• Task requirements:
Give again, word for word, the lines below that run from the line with "[728,466,735,476] : -> (234, 698) //" through the line with "[398,348,488,360] VFXEPOCH. ->". Drop the pictures.

++++++++

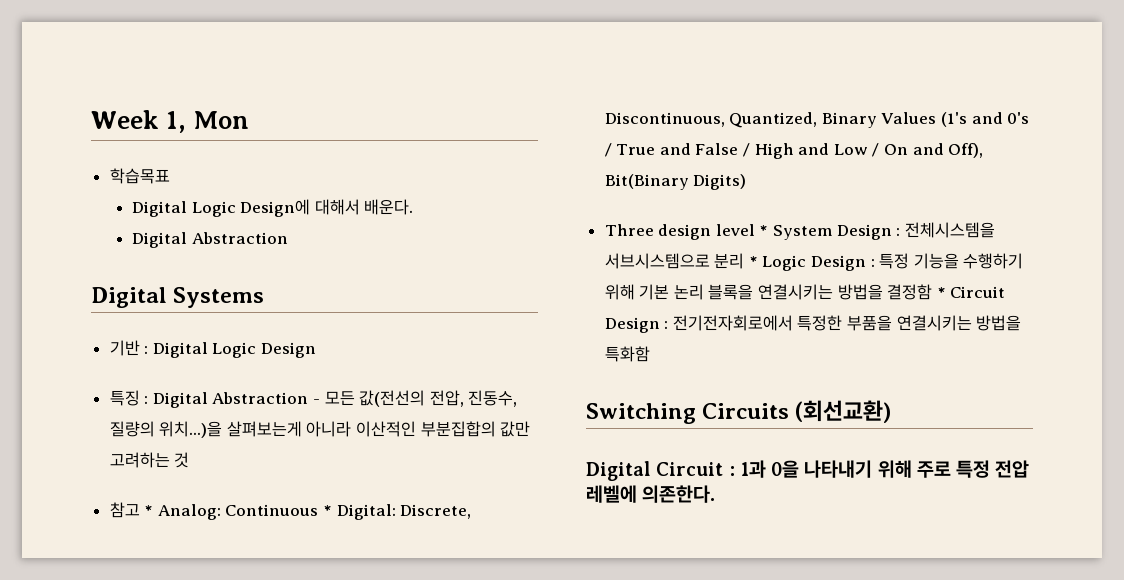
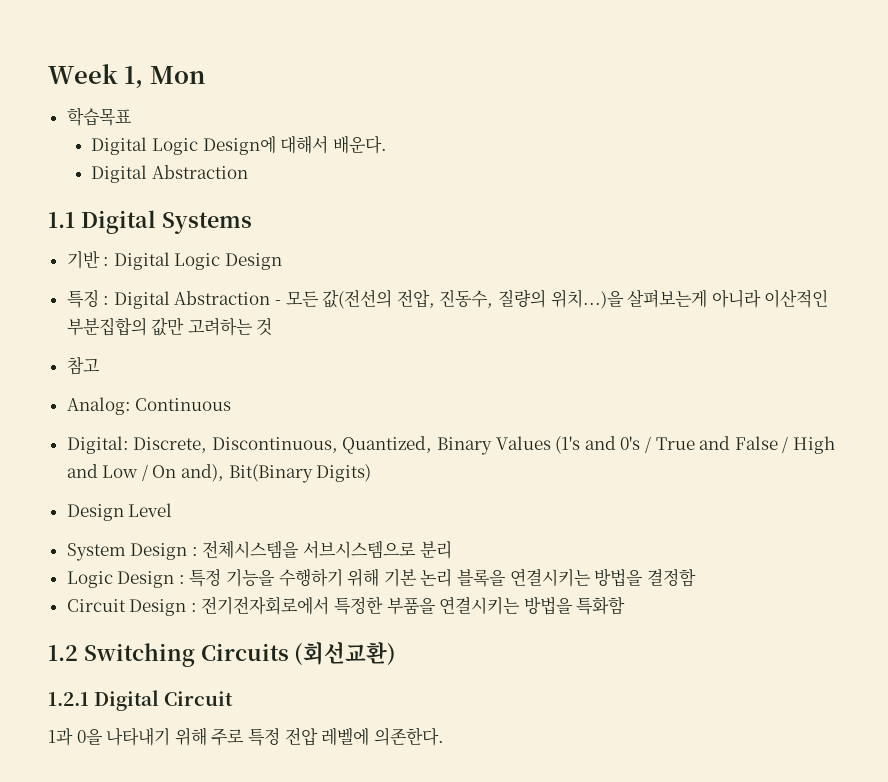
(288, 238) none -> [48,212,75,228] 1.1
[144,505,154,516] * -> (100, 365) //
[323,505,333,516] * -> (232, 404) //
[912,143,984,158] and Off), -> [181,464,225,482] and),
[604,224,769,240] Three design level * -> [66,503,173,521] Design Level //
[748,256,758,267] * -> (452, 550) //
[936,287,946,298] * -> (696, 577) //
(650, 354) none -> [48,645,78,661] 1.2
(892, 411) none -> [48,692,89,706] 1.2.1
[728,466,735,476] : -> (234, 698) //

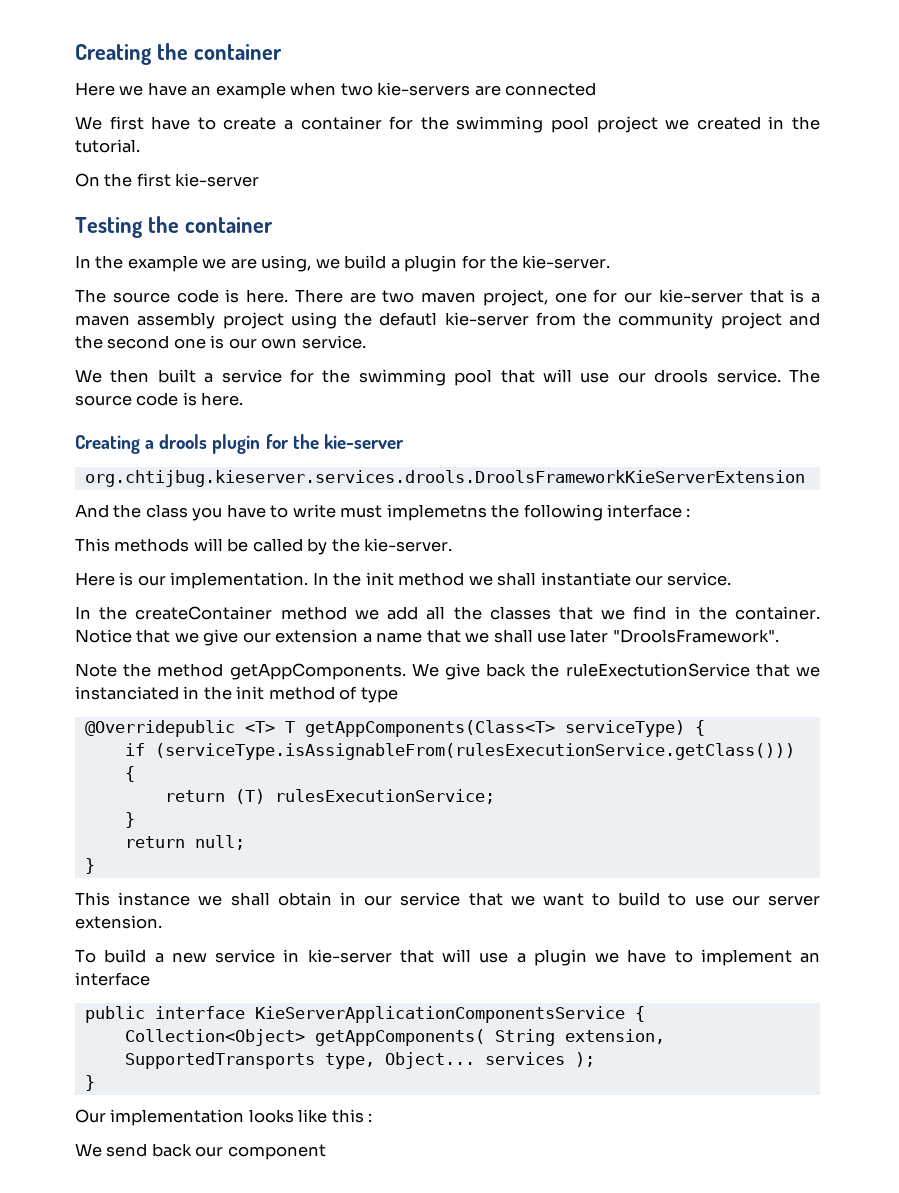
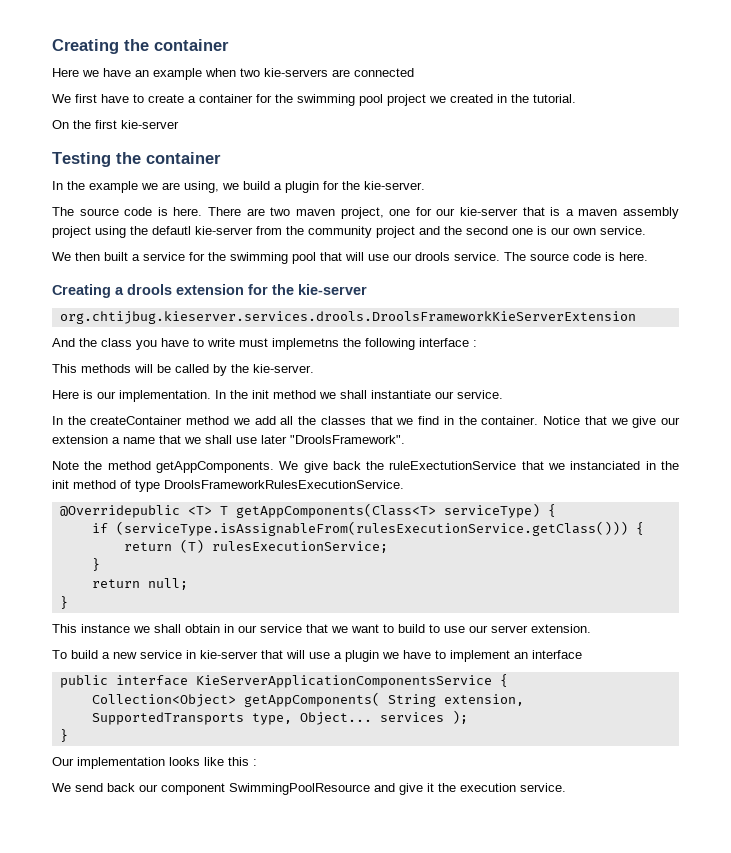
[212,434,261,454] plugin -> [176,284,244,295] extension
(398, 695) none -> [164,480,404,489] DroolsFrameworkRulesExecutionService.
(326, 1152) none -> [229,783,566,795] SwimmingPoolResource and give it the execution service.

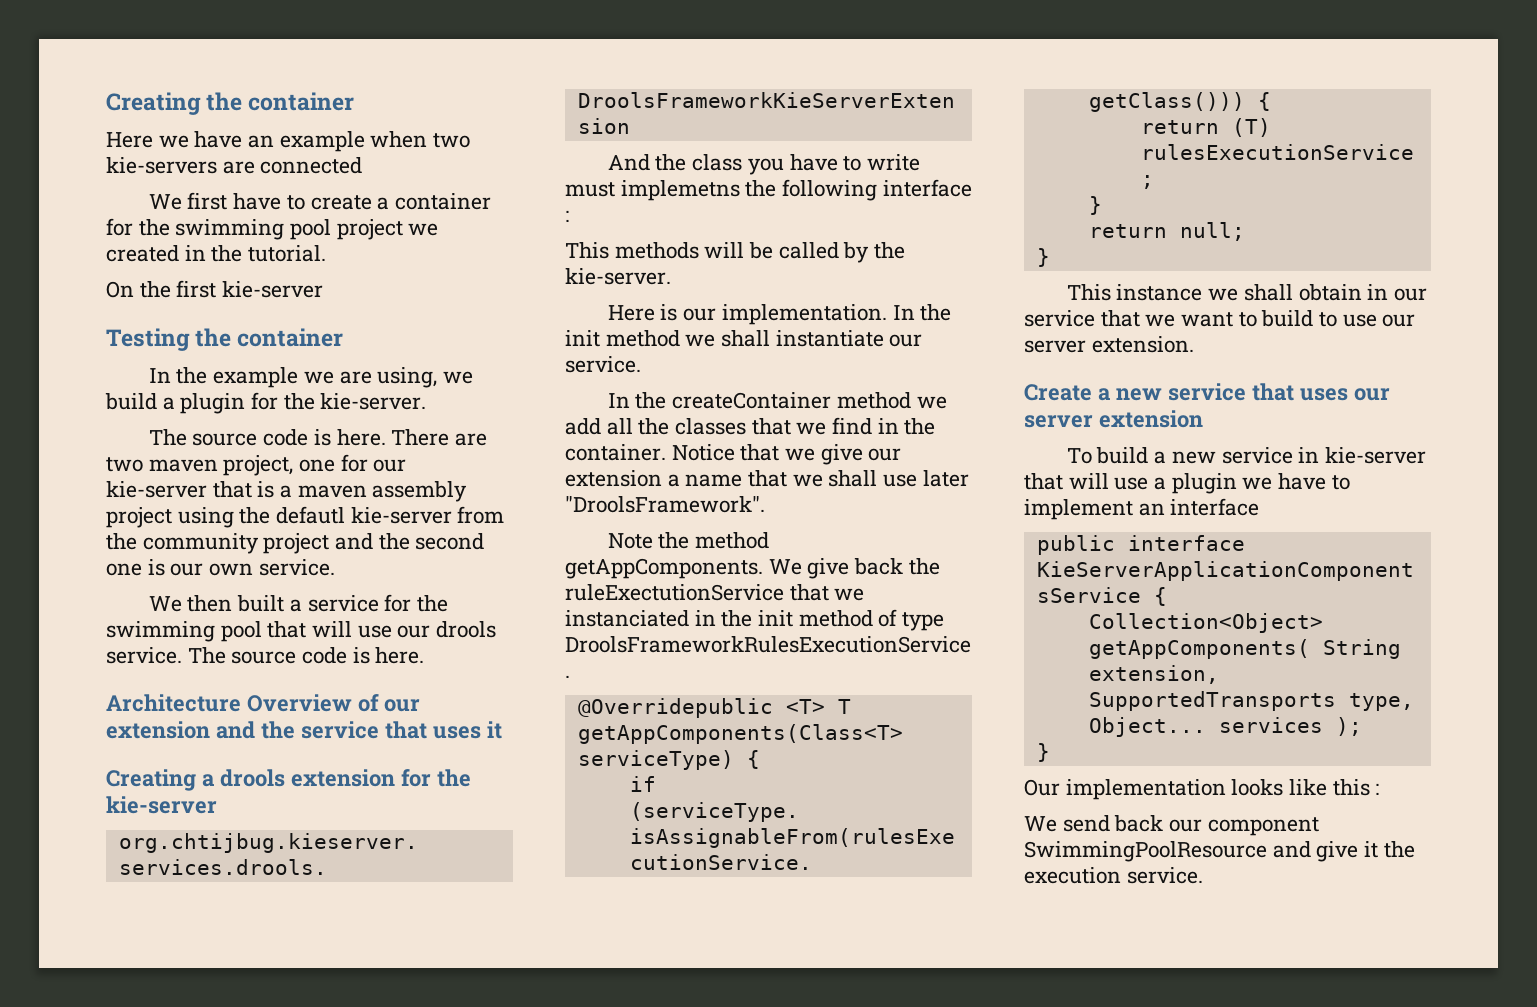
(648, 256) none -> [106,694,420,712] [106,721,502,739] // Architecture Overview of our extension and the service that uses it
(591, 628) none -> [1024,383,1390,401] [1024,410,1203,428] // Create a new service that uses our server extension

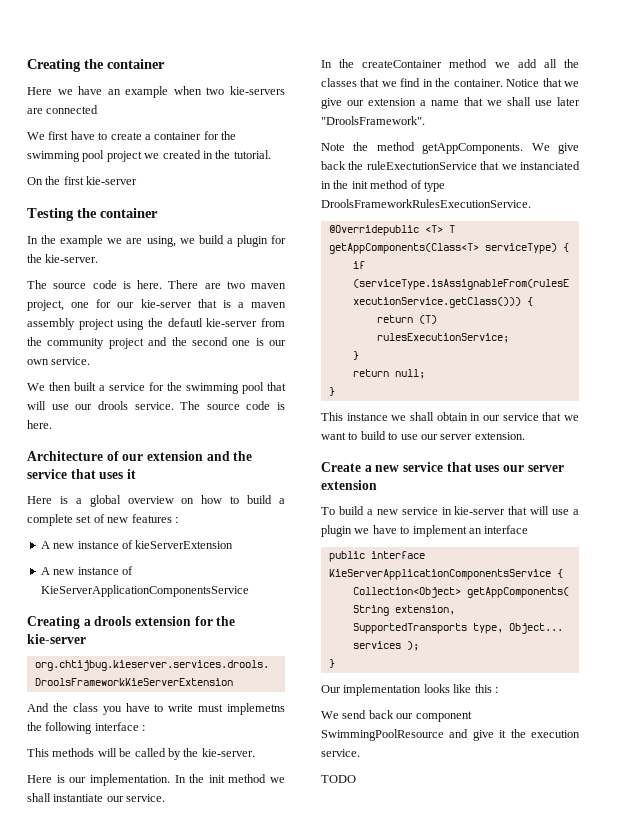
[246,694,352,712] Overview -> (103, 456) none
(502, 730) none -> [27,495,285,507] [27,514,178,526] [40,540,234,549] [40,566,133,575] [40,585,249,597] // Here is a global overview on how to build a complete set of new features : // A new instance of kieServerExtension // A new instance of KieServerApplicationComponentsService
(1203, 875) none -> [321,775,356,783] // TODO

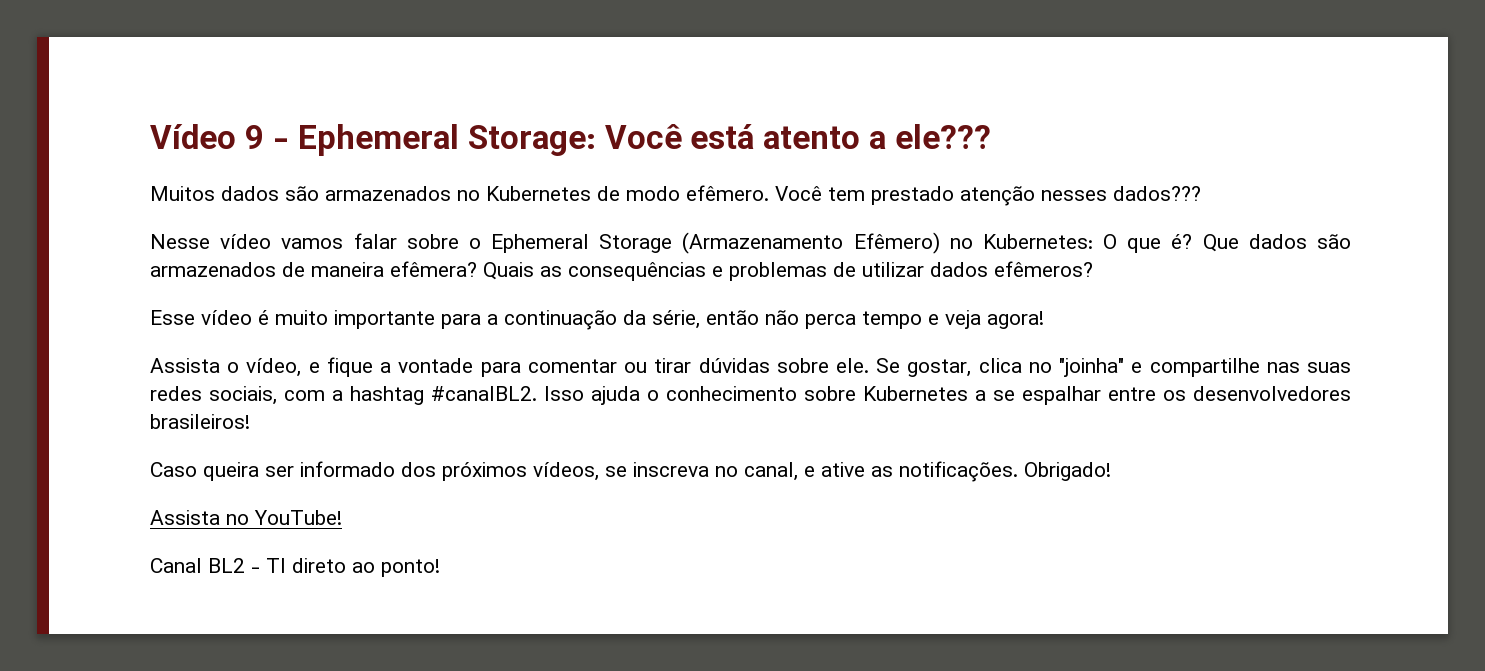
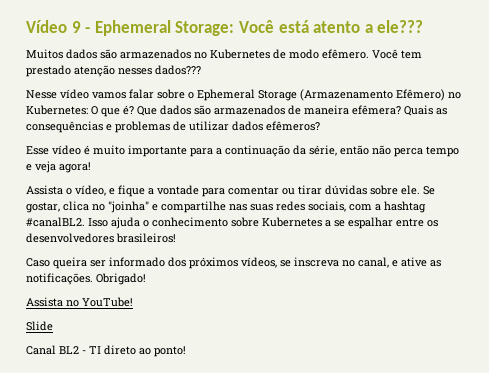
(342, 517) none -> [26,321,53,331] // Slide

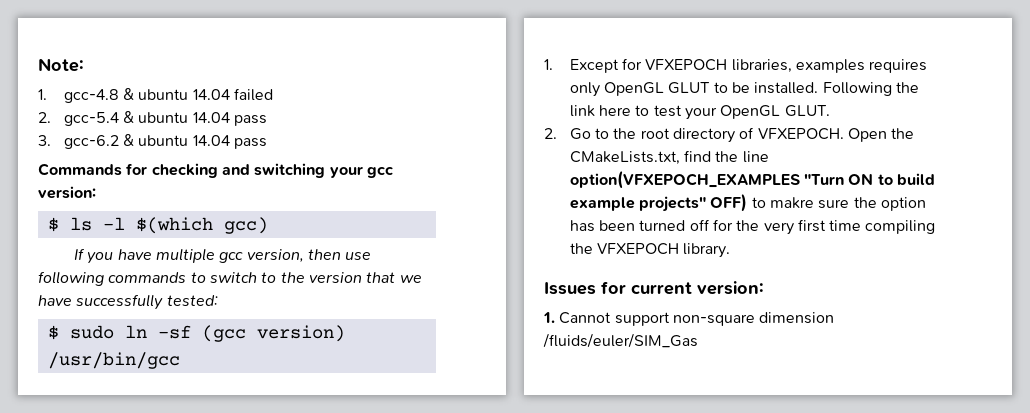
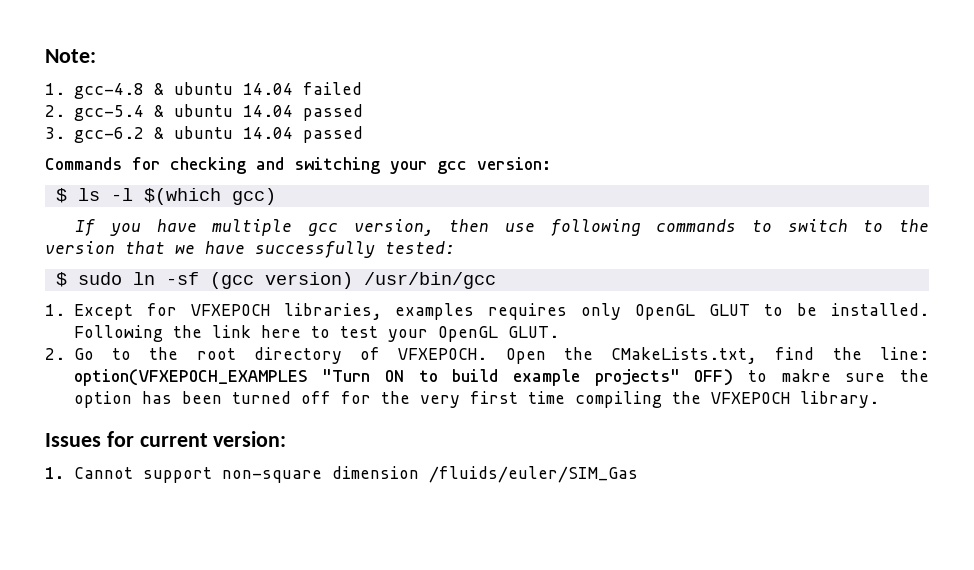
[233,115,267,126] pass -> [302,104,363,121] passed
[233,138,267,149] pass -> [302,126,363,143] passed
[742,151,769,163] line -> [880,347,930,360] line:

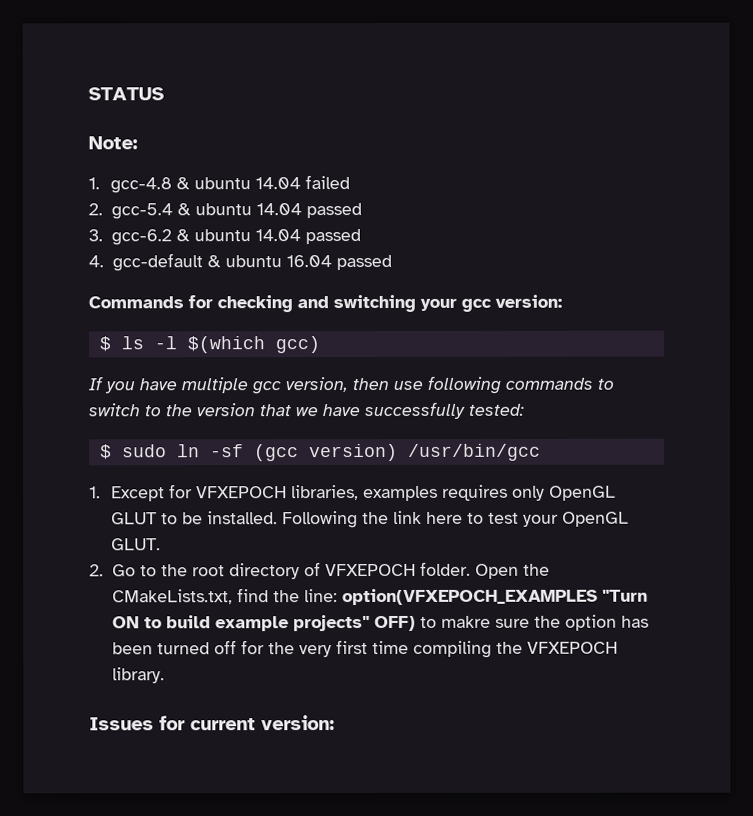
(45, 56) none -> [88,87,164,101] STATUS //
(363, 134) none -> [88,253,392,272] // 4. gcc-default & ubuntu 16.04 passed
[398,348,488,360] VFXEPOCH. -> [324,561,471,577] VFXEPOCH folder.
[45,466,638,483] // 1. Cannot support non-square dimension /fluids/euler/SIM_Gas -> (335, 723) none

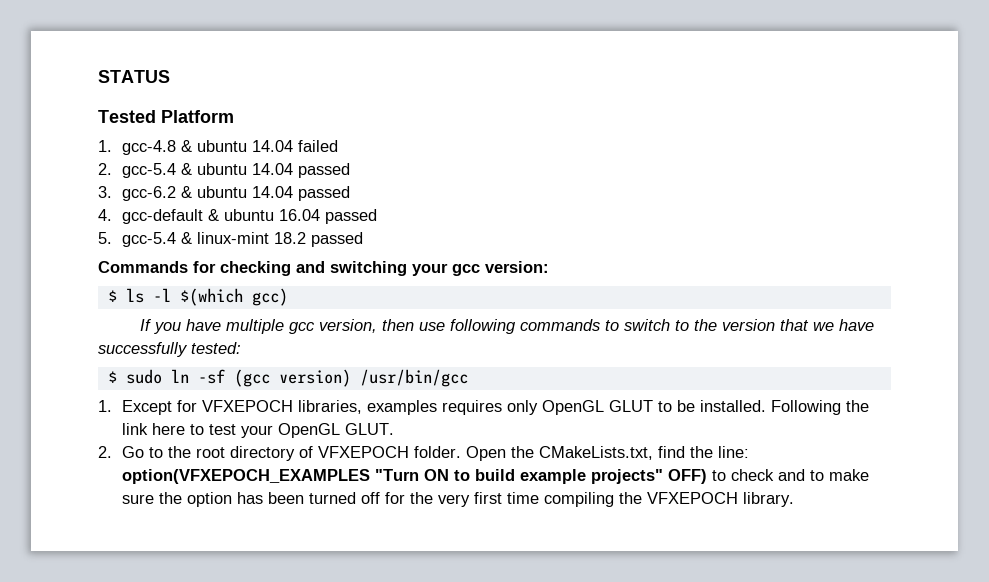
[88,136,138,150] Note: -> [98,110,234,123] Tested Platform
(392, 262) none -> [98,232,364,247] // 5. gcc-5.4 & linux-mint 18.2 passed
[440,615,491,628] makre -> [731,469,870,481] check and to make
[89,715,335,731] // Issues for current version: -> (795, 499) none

++++++++

• Result:
[728,466,735,476] : -> (234, 698) //

[212,434,261,454] plugin -> [176,284,244,295] extension
(398, 695) none -> [164,480,404,489] DroolsFrameworkRulesExecutionService.
(326, 1152) none -> [229,783,566,795] SwimmingPoolResource and give it the execution service.

(648, 256) none -> [106,694,420,712] [106,721,502,739] // Architecture Overview of our extension and the service that uses it
(591, 628) none -> [1024,383,1390,401] [1024,410,1203,428] // Create a new service that uses our server extension

[246,694,352,712] Overview -> (103, 456) none
(502, 730) none -> [27,495,285,507] [27,514,178,526] [40,540,234,549] [40,566,133,575] [40,585,249,597] // Here is a global overview on how to build a complete set of new features : // A new instance of kieServerExtension // A new instance of KieServerApplicationComponentsService
(1203, 875) none -> [321,775,356,783] // TODO

(342, 517) none -> [26,321,53,331] // Slide

[233,115,267,126] pass -> [302,104,363,121] passed
[233,138,267,149] pass -> [302,126,363,143] passed
[742,151,769,163] line -> [880,347,930,360] line:

(45, 56) none -> [88,87,164,101] STATUS //
(363, 134) none -> [88,253,392,272] // 4. gcc-default & ubuntu 16.04 passed
[398,348,488,360] VFXEPOCH. -> [324,561,471,577] VFXEPOCH folder.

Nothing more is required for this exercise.